The votes came two days after Gov. Greg Abbott added the items to the second special session’s agenda on Monday, saying that the legislation would improve public safety. Oliverson quickly thanked the governor in a post on X for “protecting neighborhood law enforcement contracts for the vast majority of unincorporated Harris County and ISD’s that depend on them.”

Oliverson said the legislation is needed because the deputy contract program is under attack, despite its popularity and importance to unincorporated areas. The county also discussed earlier this month raising the contract’s costs for some groups in order to help cover constable pay raises, the Houston Chronicle reported.

“Unfortunately, there’s a lot of friction going on between the law enforcement departments and Commissioners Court with regards to the terms and conditions of those contracts,” Oliverson said during a House committee hearing for HB 26 on Aug. 22.

The committee then heard testimony from Tom Ramsey, a Harris County commissioner who spoke about the importance of such a program to maintain public safety and growth in his precinct, which covers most of the county’s unincorporated areas. It also received signed letters from all eight Harris County constables that show their bipartisan support for a proposal that would “remove [the program] from the threat of any volatile partisan whims of our Commissioners Court.”

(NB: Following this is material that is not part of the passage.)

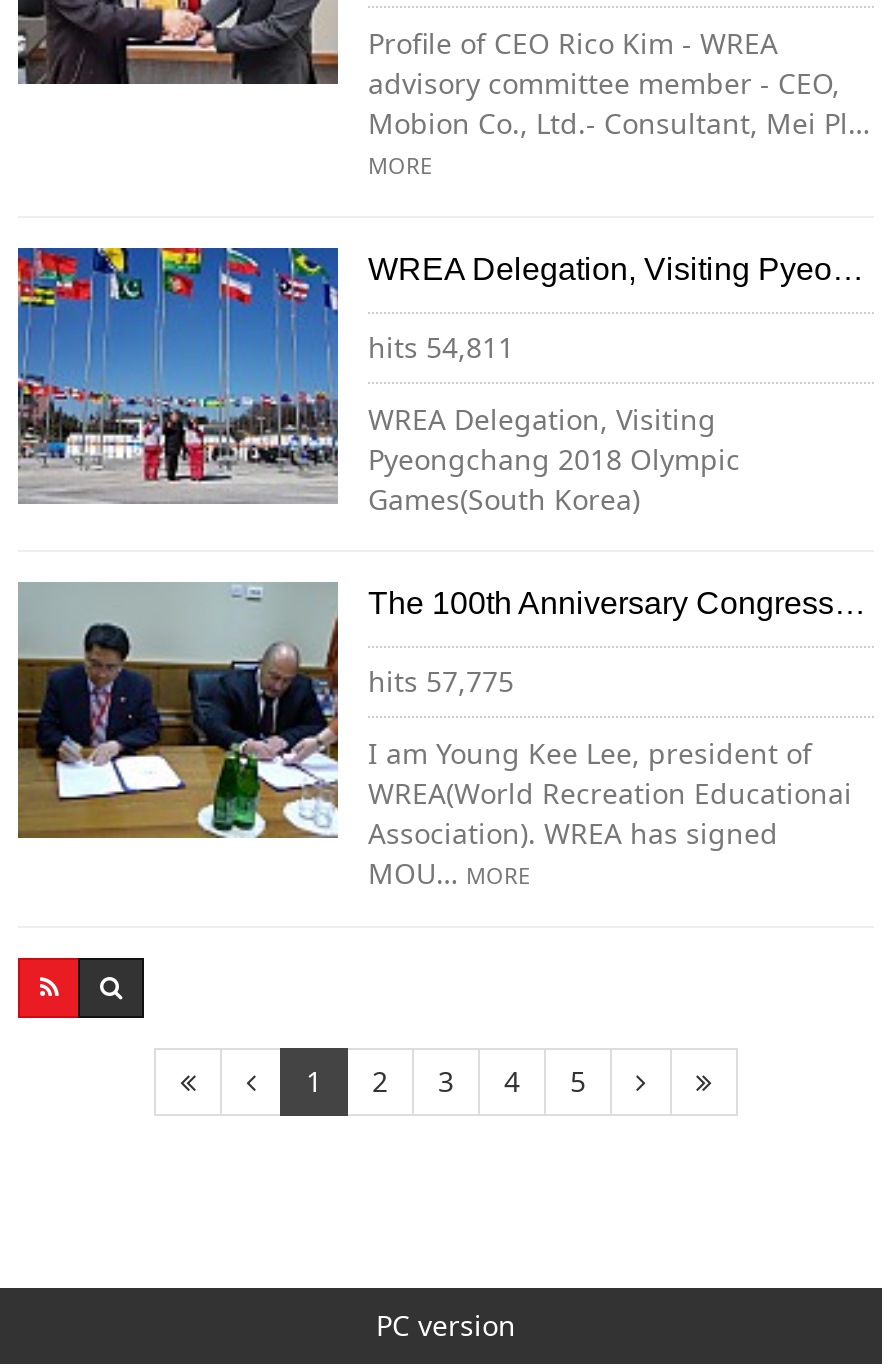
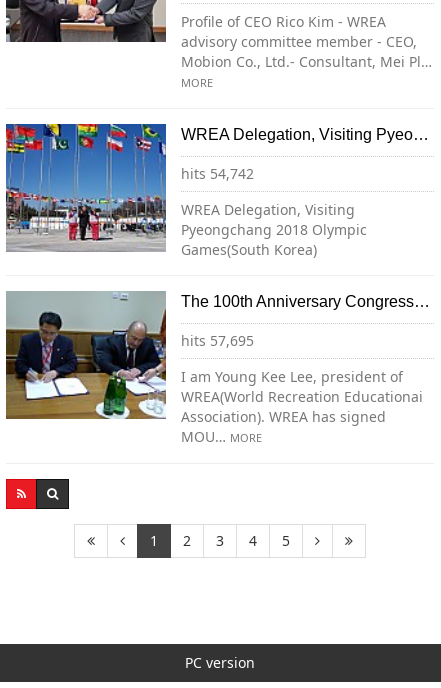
- hits 54,811
+ hits 54,742

- hits 57,775
+ hits 57,695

“Us going and negotiating directly with some of those neighborhoods that have been sorely overlooked all these years is going to be a great thing if this bill passes,” Constable Alan Rosen, a Democrat, added in his testimony.

Some Harris County commissioners, however, told the Texas Tribune that they oppose the proposals.

Commissioner Rodney Ellis called the legislation part of the state’s “ongoing war on local government,” while Commissioner Adrian Garcia said the bills could create difficulties for maintaining other public safety initiatives and stressed that public safety shouldn’t be about who can pay extra.

Garcia also warned that the proposed shift of control over the contracts could “cripple the county budget process.”

“How are the 5 members of Commissioners Court expected to set a budget when in the middle of a fiscal year, 9 other independently elected officials could effectively set the whole county’s budget because of these contracts,” he said in a statement. “On a governance perspective, this legislation would be a budget killer.”

The Tribune also reached out to the offices of Commissioner Lesley Briones and County Judge Lina Hidalgo, but didn’t receive comments.

Meanwhile, some officials from other parts of Texas are already wary about the precedent that these proposals could set. They said state lawmakers could come back in future legislative sessions and add counties with fewer than 3.3 million people — the bills’ current threshold, which limits them to just Harris County.

“We defend, we don’t defund,” Rick Bailey, a Johnson County commissioner, told the Tribune. He registered against HB 26 but didn’t testify. “But this has the potential to have some really negative effects on county budgets and local taxpayers.”

Oliverson didn’t respond to the criticism posed on the House floor on Wednesday. His office also didn’t provide a comment in response to requests from the Tribune.